TASK:
In the data, find each line where the word "production" appears and list that line.

(Records from a data source)
== == ==
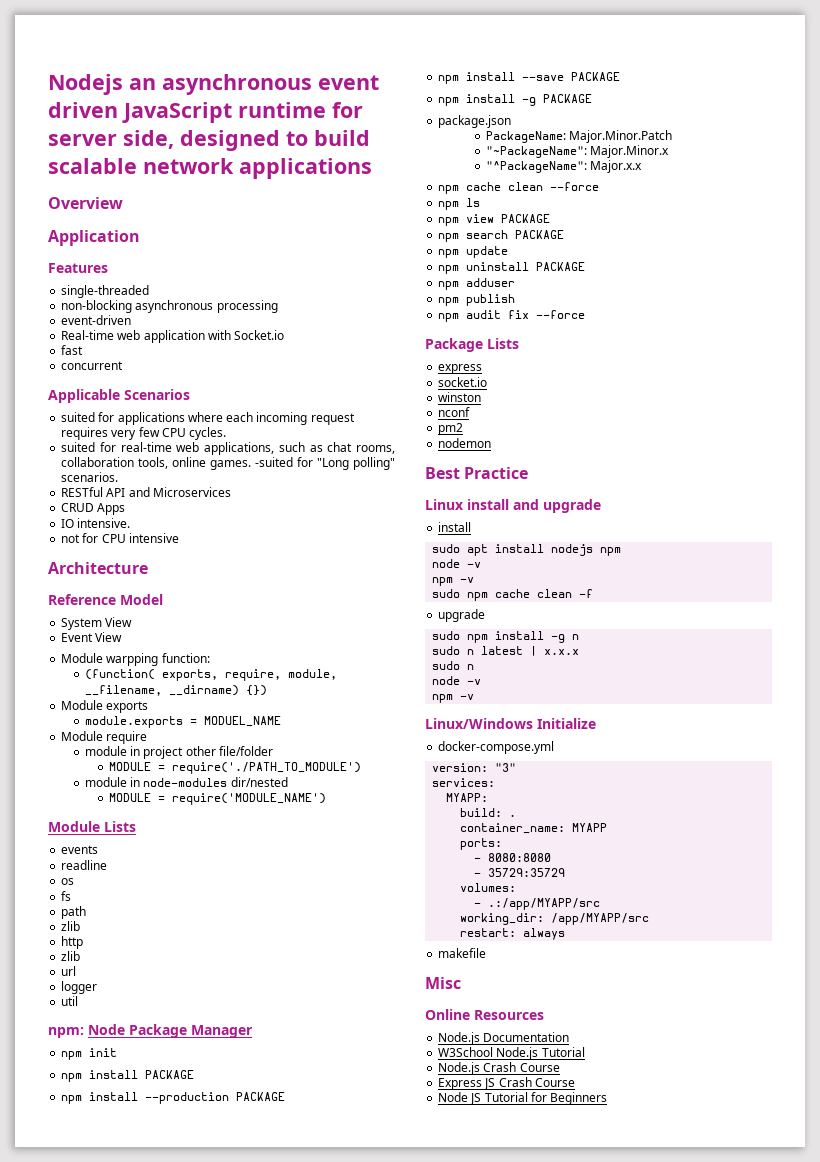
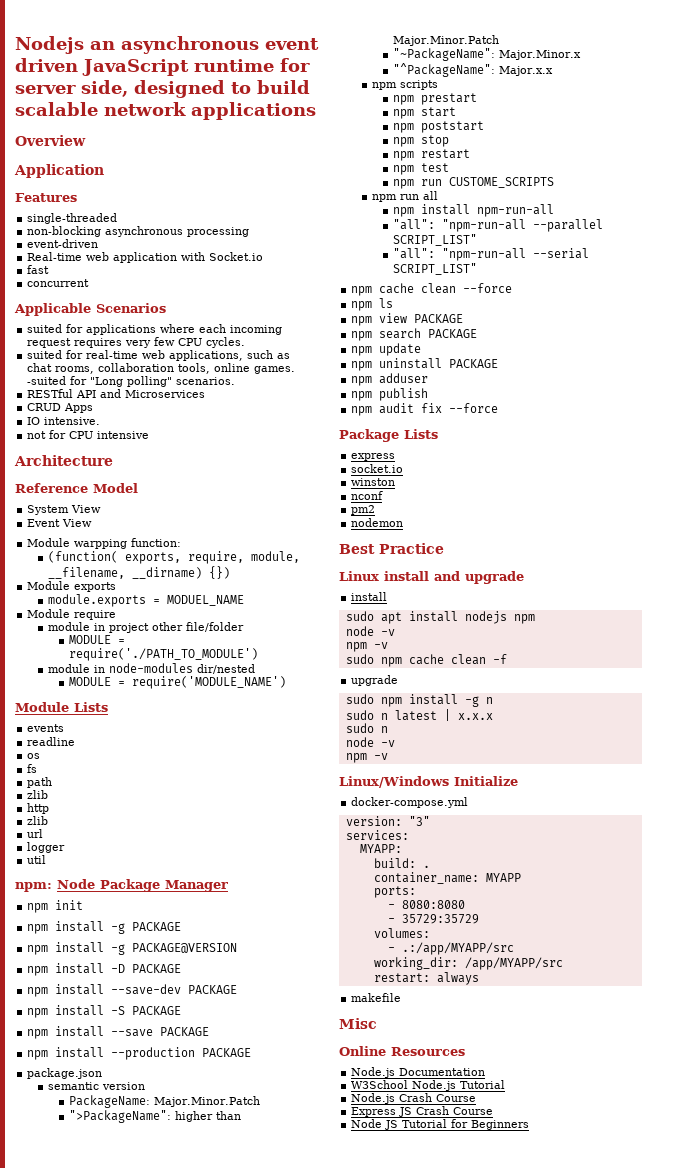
[145,1070,195,1079] [61,1092,230,1104] PACKAGE // npm install --production -> [111,922,182,934] [27,942,238,955] [27,963,182,976] [27,984,238,997] [27,1005,126,1018] -g PACKAGE // npm install -g PACKAGE@VERSION // npm install -D PACKAGE // npm install --save-dev PACKAGE // npm install -S
[522,97,537,106] -g -> [111,1047,196,1060] --production
(512, 121) none -> [48,1082,146,1090] // semantic version
(672, 136) none -> [69,1110,242,1123] [393,35,500,46] // ">PackageName": higher than Major.Minor.Patch
(642, 166) none -> [372,80,439,90] [393,93,478,105] [393,107,457,119] [393,121,485,133] [393,135,450,147] [393,149,471,161] [393,163,450,175] [393,177,555,189] [372,191,439,202] [393,204,555,217] [393,219,604,232] [393,234,478,246] [393,248,590,261] [393,263,478,275] // npm scripts // npm prestart // npm start // npm poststart // npm stop // npm restart // npm test // npm run CUSTOME_SCRIPTS // npm run all // npm install npm-run-all // "all": "npm-run-all --parallel SCRIPT_LIST" // "all": "npm-run-all --serial SCRIPT_LIST"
== == ==
RESPONSE TO THIS TASK:
[145,1070,195,1079] [61,1092,230,1104] PACKAGE // npm install --production -> [111,922,182,934] [27,942,238,955] [27,963,182,976] [27,984,238,997] [27,1005,126,1018] -g PACKAGE // npm install -g PACKAGE@VERSION // npm install -D PACKAGE // npm install --save-dev PACKAGE // npm install -S
[522,97,537,106] -g -> [111,1047,196,1060] --production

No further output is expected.